Virginia Kaklamani, MD, DSc: I'm excited about looking at the data from postMONARCH. This is a study looking at a cyclin-dependent kinase 4/6 (CDK4/6) inhibitor after a CDK4/6 inhibitor. Many of us had incorporated that strategy already, on the basis of data from phase 2 trials such as the MAINTAIN trial, but are these data really panning out in a phase 3 setting and what is the advantage of adding a CDK4/6 inhibitor after progression on a CDK4/6 inhibitor? That'll be pretty interesting to look at.
Thomas: I think that would be really interesting. Also, thinking about whether we need to change the CDK inhibitor or if we can stay on the same CDK inhibitor. Regardless of what the data show when Dr Kalinsky presents, it will generate many questions that should alter our practices and hopefully help those patients.
I know that when I think about what I am going to do differently on Monday morning, I'm excited about the information that's going to be presented looking at anti-Müllerian hormone (AMH) levels of premenopausal patients who were treated in RxPONDER to identify who might benefit from chemotherapy. We have the preliminary data in the abstract, and they show that this test that gynecologists typically use, which is a marker of ovarian function reserve, indicates who's going to benefit from chemotherapy more than patient-reported menopausal status or other hormone levels.
Kaklamani: I think what's important about that is that we've always struggled about the benefit of chemotherapy. Is it really the ovarian suppression of what chemotherapy does, or is it another cytotoxic effect of chemotherapy that's really helping our premenopausal patients? AMH, as you mentioned, is such an easy to test to do. It's being done by fertility experts. If it's zero, it means that there's no ovarian reserve. If it's more than that, it means that there's some ovarian reserve. That'll answer many questions for us.

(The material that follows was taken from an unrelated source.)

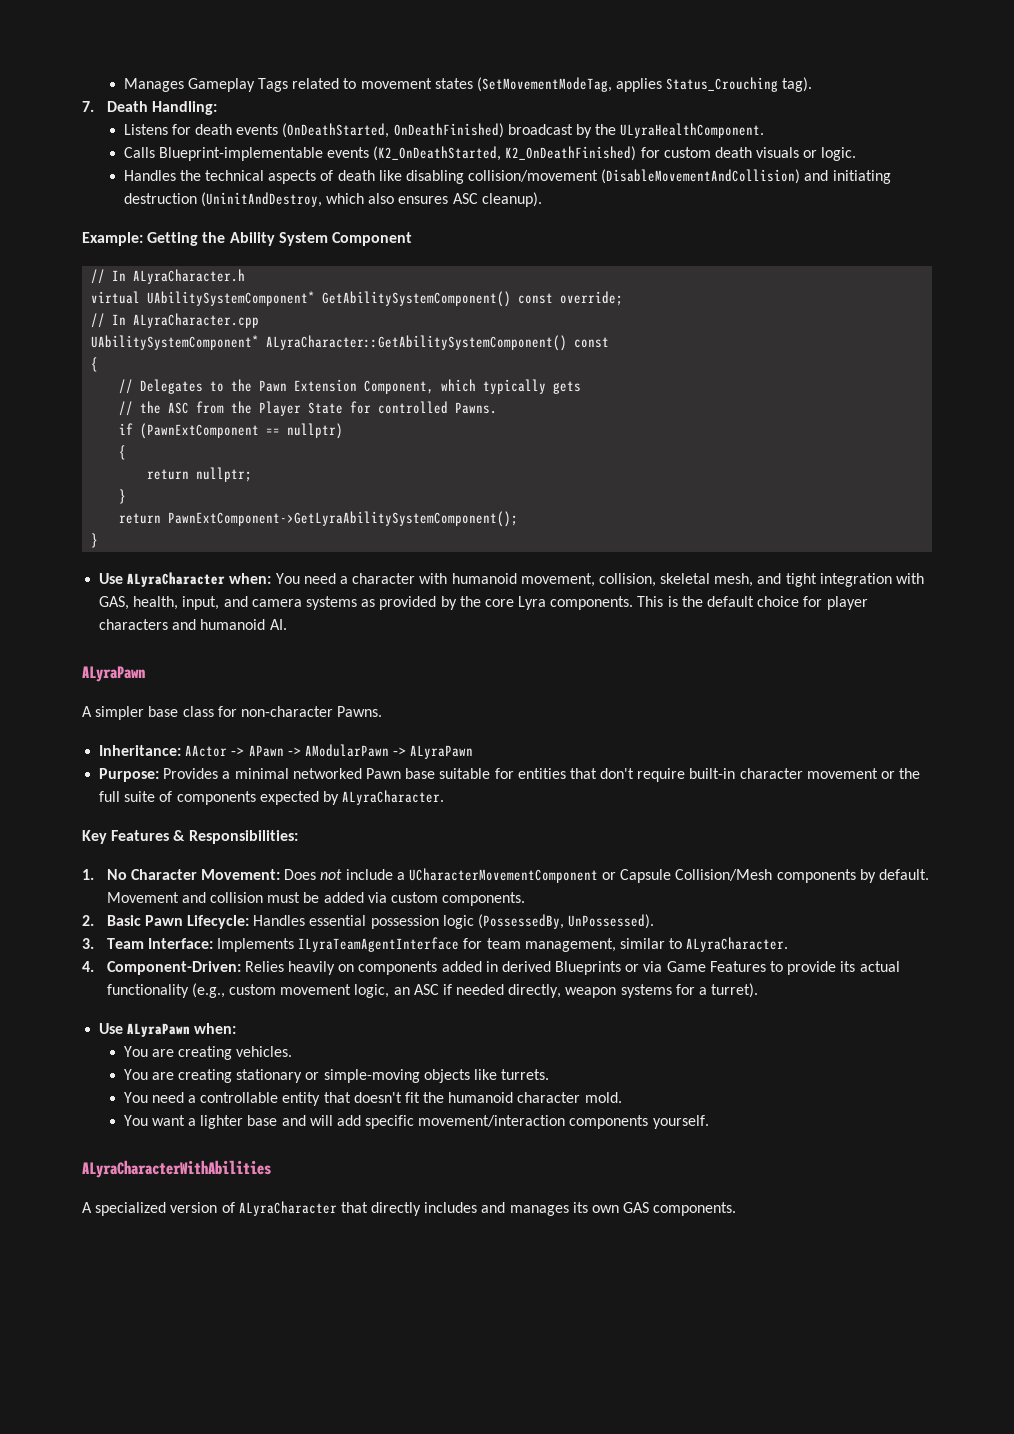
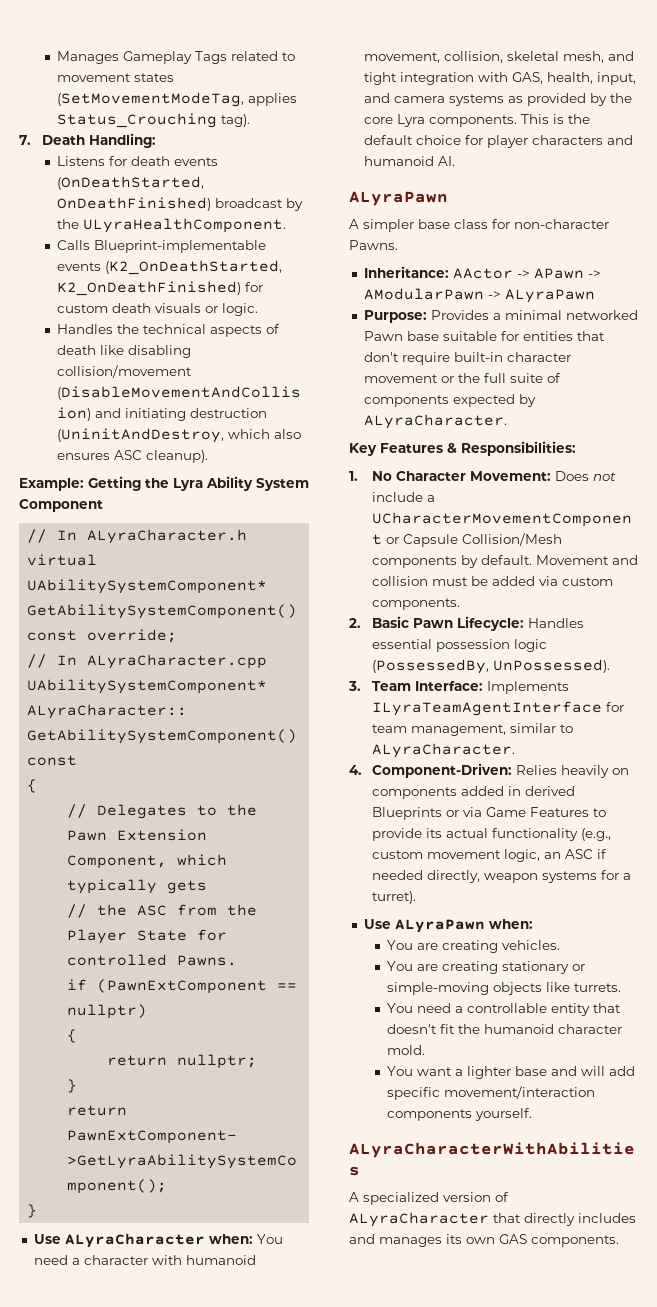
- Example: Getting the Ability System Component
+ Example: Getting the Lyra Ability System Component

Thomas: I feel like I'm seeing many women who are 49 and their last menstrual period was 6 months ago. Should I give them chemo? This really feels like it's going to discriminate for those patients and those difficult questions are going to be easier.

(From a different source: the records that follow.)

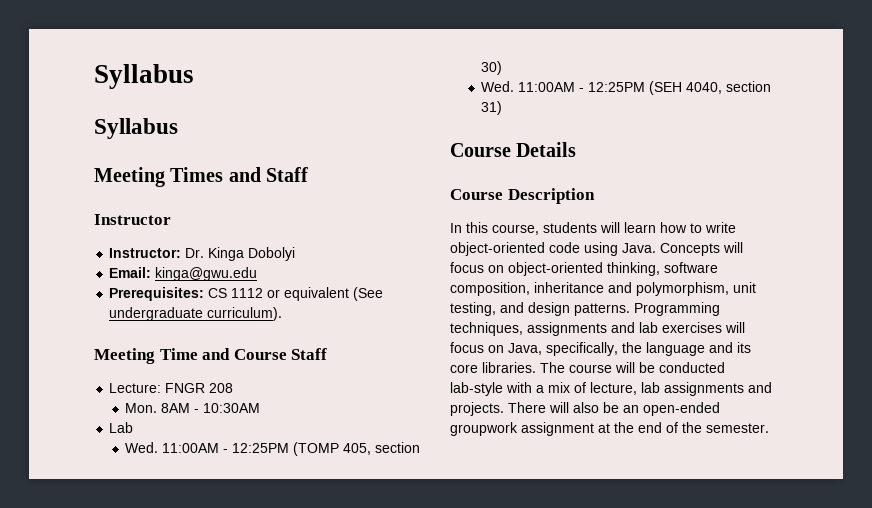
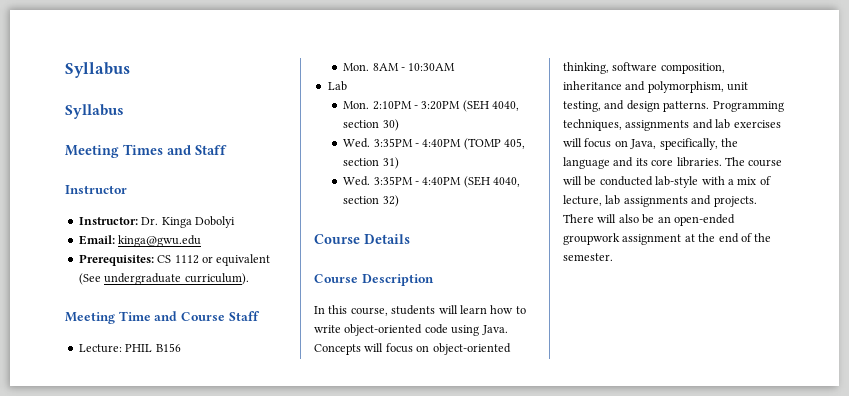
- Lecture: FNGR 208
+ Lecture: PHIL B156
- Wed. 11:00AM - 12:25PM (TOMP 405, section 30)
- Wed. 11:00AM - 12:25PM (SEH 4040, section 31)
+ Mon. 2:10PM - 3:20PM (SEH 4040, section 30)
+ Wed. 3:35PM - 4:40PM (TOMP 405, section 31)
+ Wed. 3:35PM - 4:40PM (SEH 4040, section 32)

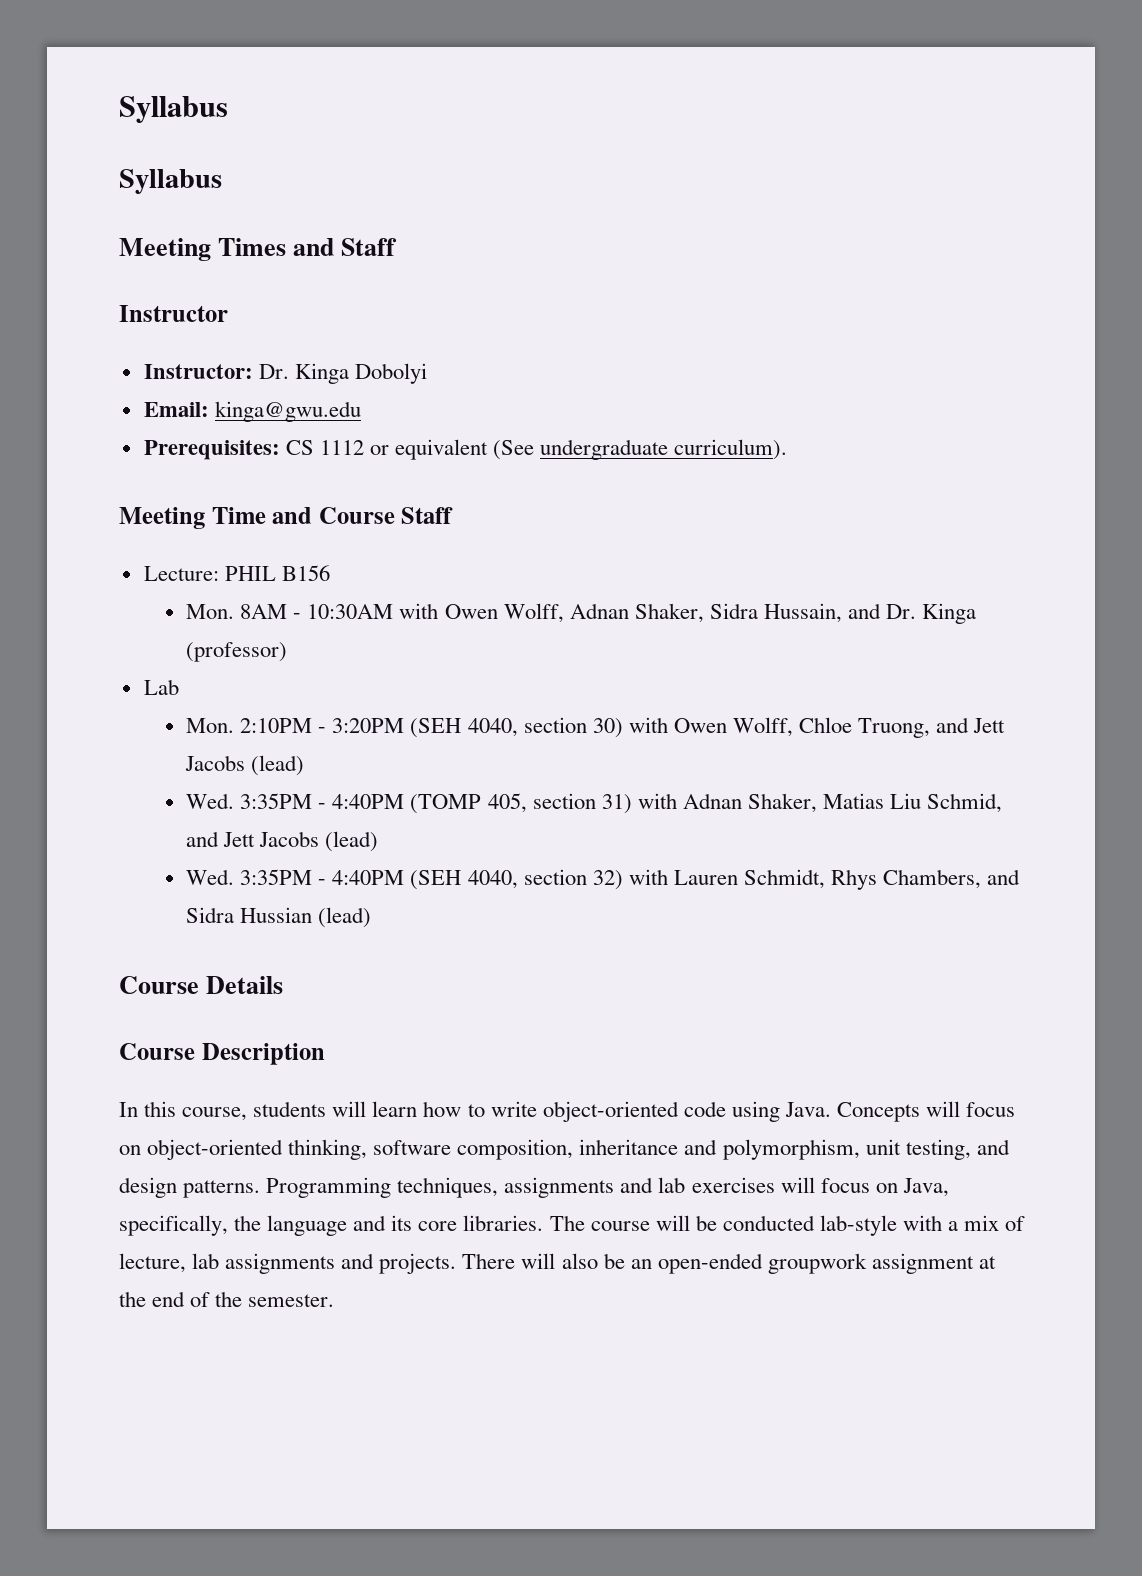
- Mon. 8AM - 10:30AM
+ Mon. 8AM - 10:30AM with Owen Wolff, Adnan Shaker, Sidra Hussain, and Dr. Kinga (professor)
- Mon. 2:10PM - 3:20PM (SEH 4040, section 30)
+ Mon. 2:10PM - 3:20PM (SEH 4040, section 30) with Owen Wolff, Chloe Truong, and Jett Jacobs (lead)
- Wed. 3:35PM - 4:40PM (TOMP 405, section 31)
+ Wed. 3:35PM - 4:40PM (TOMP 405, section 31) with Adnan Shaker, Matias Liu Schmid, and Jett Jacobs (lead)
- Wed. 3:35PM - 4:40PM (SEH 4040, section 32)
+ Wed. 3:35PM - 4:40PM (SEH 4040, section 32) with Lauren Schmidt, Rhys Chambers, and Sidra Hussian (lead)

I'm also excited about some abstracts that may not be practice-changing but help us think about where the field is going. There's going to be circulating tumor DNA detection in the monarchE patients. We're seeing this blossoming of different assays, and this one may not be exactly the one we're going to use, but I think it'll give us a hint of how we're going to be able to discriminate in the future in the adjuvant space.
Kaklamani: That's I don't know if you have had the same experience, but I have so many patients now coming in and asking for me to perform this assay. My response has always been, no, if you want this done, you're going to have to go somewhere else because I don't know what to do with the results. I don't know how to interpret these results. Analyses like this are going to shed some light on how to use these results, which will hopefully change treatment in the future and really impact our patients.
Thomas: I couldn't agree more. We're seeing this already. Some of the other solid tumors are further along and utilizing this tool. I feel like these presentations here are going to move breast in that direction.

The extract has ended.